Input data:
Start of Block
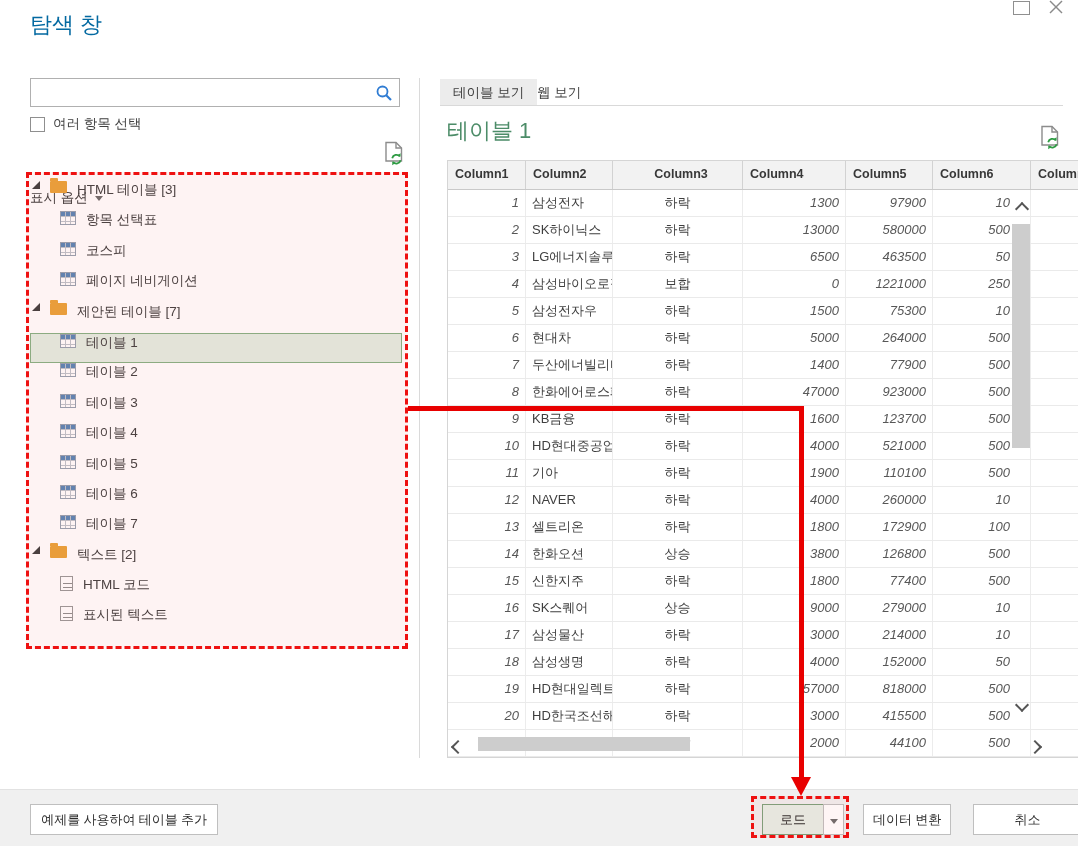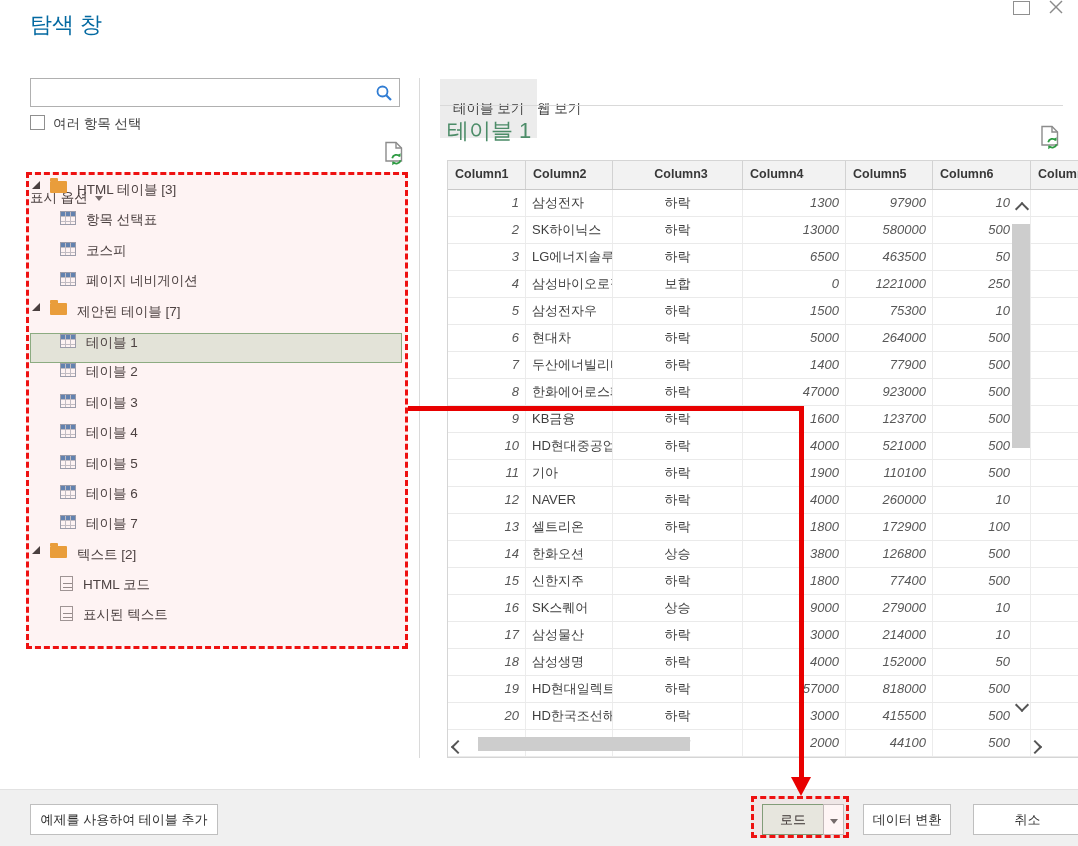--- a/index.html
+++ b/index.html
@@ -41,7 +41,7 @@
      background-image:repeating-linear-gradient(to bottom,transparent 0 3px,#909090 3px 4px);
      background-size:9px 10px;background-position:2px 3px;background-repeat:no-repeat;}
   
-  .tab{position:absolute;top:79px;height:27px;line-height:27px;font-size:13.5px;color:#3c3c3c;padding:16px 13px;}
+  .tab{position:absolute;top:79px;height:27px;line-height:27px;font-size:13.5px;color:#3c3c3c;padding:0 13px;}
   .tab.t0{left:440px;background:#ececec;}
   .tab.t1{left:524px;}
   .tab-sep{position:absolute;left:440px;top:105px;width:623px;height:1px;background:#d9d9d9;}

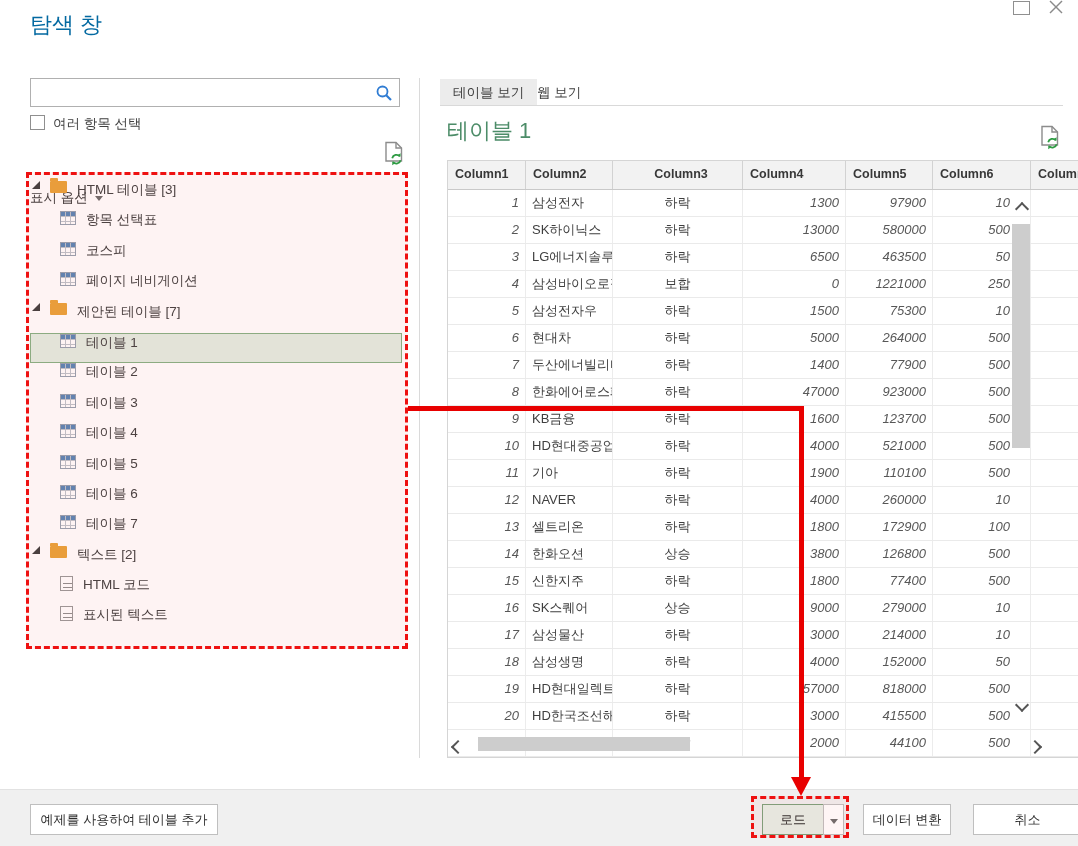--- a/index.html
+++ b/index.html
@@ -15,7 +15,7 @@
   .search-box{position:absolute;left:30px;top:78px;width:370px;height:29px;border:1px solid #b0b0b0;background:#fff;box-sizing:border-box;}
   .search-input{position:absolute;left:4px;top:2px;width:336px;height:22px;border:none;outline:none;font-size:13px;font-family:inherit;}
   .search-box svg{position:absolute;right:6px;top:5px;}
-  .multi{position:absolute;left:30px;top:115px;display:flex;font-size:13.5px;color:#404040;}
+  .multi{position:absolute;left:30px;top:115px;display:flex;align-items:center;font-size:13.5px;color:#404040;}
   .cb{width:13px;height:13px;border:1px solid #8f8f8f;background:#fff;display:inline-block;margin-right:8px;}
   .options{position:absolute;left:30px;top:146px;font-size:13.5px;color:#404040;display:flex;align-items:center;cursor:default;margin-top:43px;}
   .dd-caret{width:0;height:0;border-left:4px solid transparent;border-right:4px solid transparent;border-top:5px solid #6e6e6e;display:inline-block;margin-left:7px;}

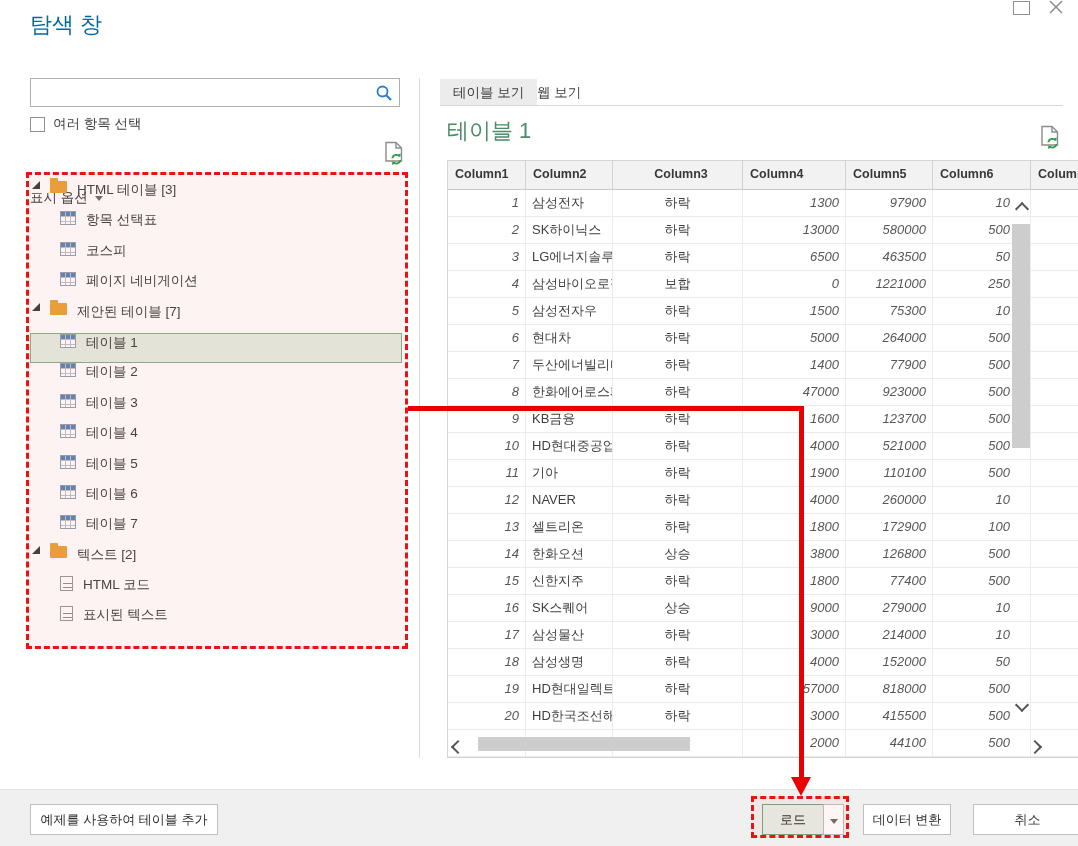--- a/index.html
+++ b/index.html
@@ -70,7 +70,7 @@
   
   .footer{position:absolute;left:0;top:789px;width:1078px;height:57px;background:#f0f0f0;border-top:1px solid #e2e2e2;box-sizing:border-box;}
   .btn{position:absolute;top:14px;height:31px;background:#fff;border:1px solid #bfbfbf;font-size:13px;
-     font-family:Liberation Sans, sans-serif;color:#2e2e2e;cursor:default;box-sizing:border-box;}
+     font-family:Liberation Serif, serif;color:#2e2e2e;cursor:default;box-sizing:border-box;}
   .btn.add{left:30px;width:188px;}
   .btn.load{left:762px;width:62px;background:#e7f0e7;border:1px solid #7da37d;}
   .btn.load-dd{left:823px;width:21px;padding:0;}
End of Block
Task: What number of lines in the records hold "display"? Reply with that number alone.

Solution for this task: 5